SF Chronicles: A City Filled With Rage

One more item from my trip to San Francisco last week: people don't know how to internalize their anger in Northern California.

Of course, this is probably because most of them are too stoned to know what anger feels like most of the time. But I witnessed two very harsh road rage incidents that you would probably never see here in New York.

1. While on a city bus, I notice a car come to a dead stop in the middle of the street. This is a narrow two-way street, and there is no getting around this car. For the next 30 seconds, the bus driver literally lays on the horn. Finally, two people run up to the car and get in the back seat, and the car pulls off. That part of the story, especially the excessive use of the horn, is not unusual for New York. What happens next is.

At the next traffic light, the driver and passenger get out of the car and walk up to the driver's window on the bus. "WHO THE FUCK DO YOU THINK YOU ARE," they shout. "WHAT THE FUCK, MAN. WE OUGHTTA BUST YOU UP FOR THAT SHIT."

Without skipping a beat, the bus driver responds to the threat. "I've got 20 fucking people on this bus who've got places to go. Get the hell back in your car or I'll call the fucking cops." The idiots oblige.

In New York, this uncharacteristic vulgarity from a bus driver would be followed up by silence on the bus, and a complaint to the MTA for lewd behavior. But not in San Francisco: the entire bus broke out in applause.

2. At a three-way stop, a woman in a convertible pulls to a stop at the same time as a Mercedes. The Mercedes pulls through the intersection safely, and the convertible, with the right-of-way, begins to turn behind him. At the same time, a Ford SUV driven by another woman - which was behind the Merecedes and clearly didn't have the right-of-way - starts to pull forward into the intersection, despite the fact that the turning convertible is clearly in her field of vision. Suddenly, the SUV driver, realizing that the convertible is not going to cede her right-of-way, stops short, and her brakes screech.

The convertible driver honks her horn and raises her hand in disbelief. At this point, the SUV driver shouts for all to hear, "WHAT THE FUCK DO YOU THINK YOU'RE DOING, YOU FUCKING BITCH CUNT?"

Jerk? Moron? Asshole? Pendejo? These are acceptable words in expressing your frustration with other drivers in New York. But never have I heard "fucking bitch cunt."

San Francisco drivers: calm the fuck down!

Earlier SF Chronicles: The Bitchy Bohemian Bar Bouncer, Misconceptions, Presidential Material

5 Moments of Idiocy:

Anonymous amish said...

I was going to write a comment about how New Yorkers are just as bad, if not worse, than the stories you described, but it got long and boring so I decided against it.

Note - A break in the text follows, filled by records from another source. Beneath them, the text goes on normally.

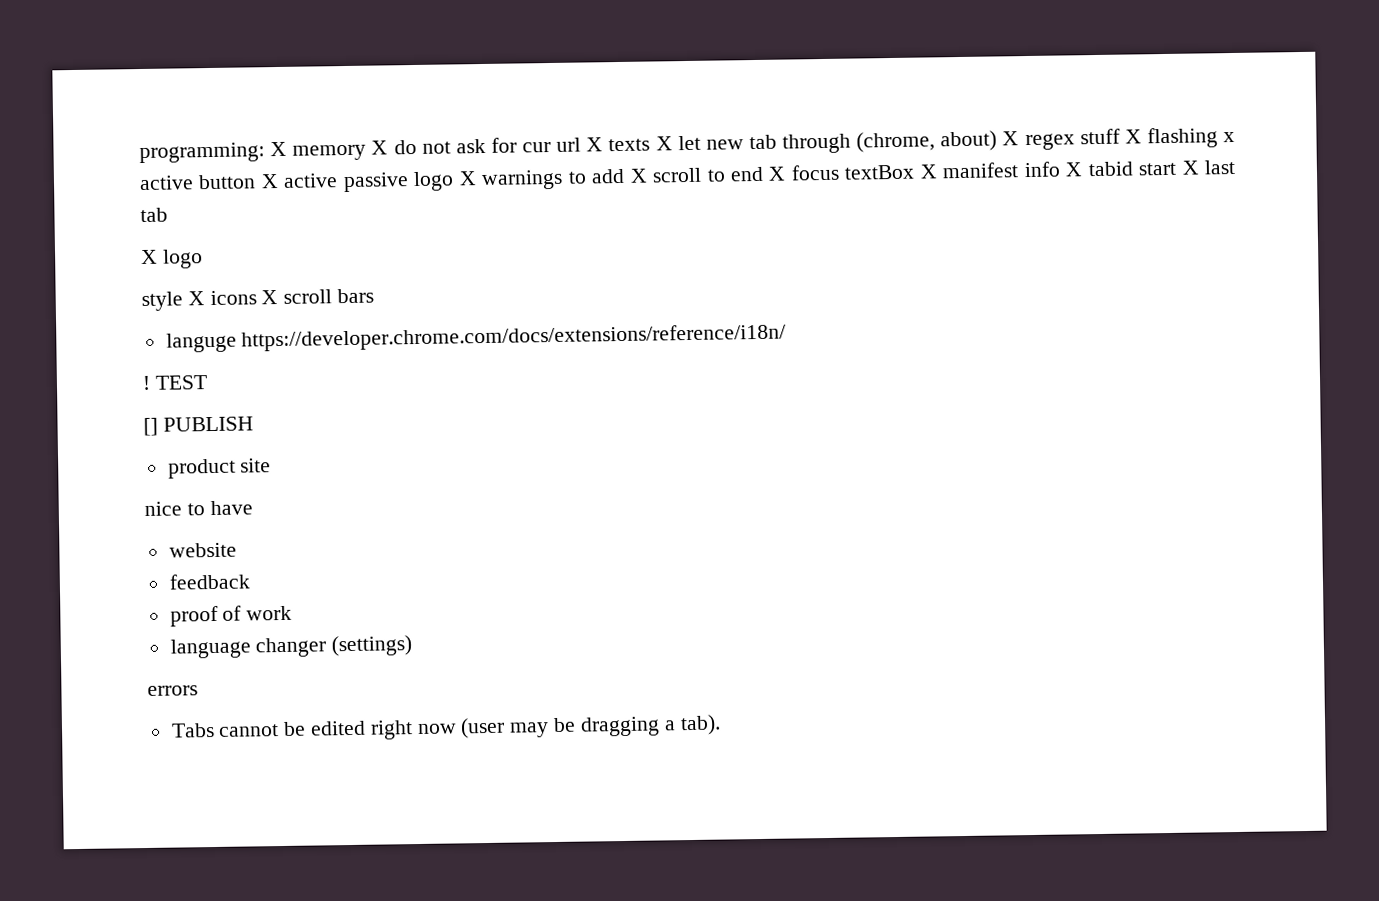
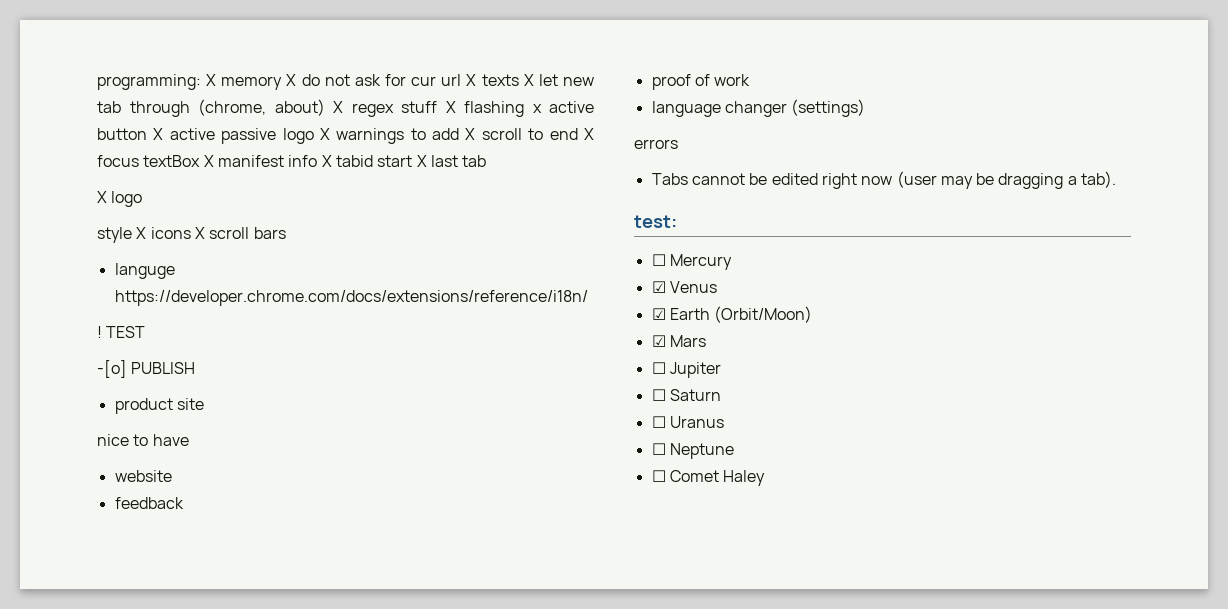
- [] PUBLISH
+ -[o] PUBLISH
+ test:
+ ☐ Mercury
+ ☑ Venus
+ ☑ Earth (Orbit/Moon)
+ ☑ Mars
+ ☐ Jupiter
+ ☐ Saturn
+ ☐ Uranus
+ ☐ Neptune
+ ☐ Comet Haley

However, I will share a story about an experience I had while on spring break in London.

We had hopped in an unofficial cab after a night of partying in the city, and were heading back home. As we went through an extremely busy intersection, our cabbie got into a bit of a turf war with a neighboring car, both edging forward inch by inch trying to get ahead of the other. After several near scrapes and collisions, the driver of the other car managed to effectively block our car from moving any more forward. He jumped out of his car, walked back to our car, shouted "What the fuck are you doing, you SILLY CUNT?!" (mind you this was in a British accent, making it all the more funnier), and then reached in through the open window and slapped our cabbie across the face. He then got back in his car and drove off.

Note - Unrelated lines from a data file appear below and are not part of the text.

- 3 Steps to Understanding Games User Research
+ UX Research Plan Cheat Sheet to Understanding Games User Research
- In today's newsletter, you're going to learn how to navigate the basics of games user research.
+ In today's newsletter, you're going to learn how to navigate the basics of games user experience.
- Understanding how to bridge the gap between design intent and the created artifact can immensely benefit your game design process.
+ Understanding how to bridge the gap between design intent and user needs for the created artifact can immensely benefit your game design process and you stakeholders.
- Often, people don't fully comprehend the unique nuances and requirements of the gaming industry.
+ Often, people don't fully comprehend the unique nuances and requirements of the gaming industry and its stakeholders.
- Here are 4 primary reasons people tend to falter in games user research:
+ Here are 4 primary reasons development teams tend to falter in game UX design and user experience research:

One of the funniest things I've ever witnessed in my life. "Silly Cunt" became our slogan for the rest of the week.

11:22 AM  
Anonymous Meaghan said...

I'd have to say, after reading this, that it's California drivers in general who are insane. I had previously thought that this kind of ridiculousity only occurs in the me-first mentality of Los Angeles, but you've proven me wrong. The entire fucking state needs driving lessons.

And incidentally, what's up with the complete and utter lack of protected left turns? I take my life into my hands every time! I got into an accident involving a left turn after only 8 days in CA!! What the hell! Put the turn signal in every major intersection! It's not hard!!! #$%*(!


1:10 PM  
Blogger WelshSoxFan said...

This sort of makes me want to go to San Francisco

3:24 PM  
Blogger Tyler said...

It's hard to imagine how they hit the brakes in time with one hand on their cell phones and the others curling their hair.

5:38 PM  
Anonymous Anonymous said...

it has nothing to do with the fact that it is San Francisco and everything to do with the fact that it is rich women in SUVs.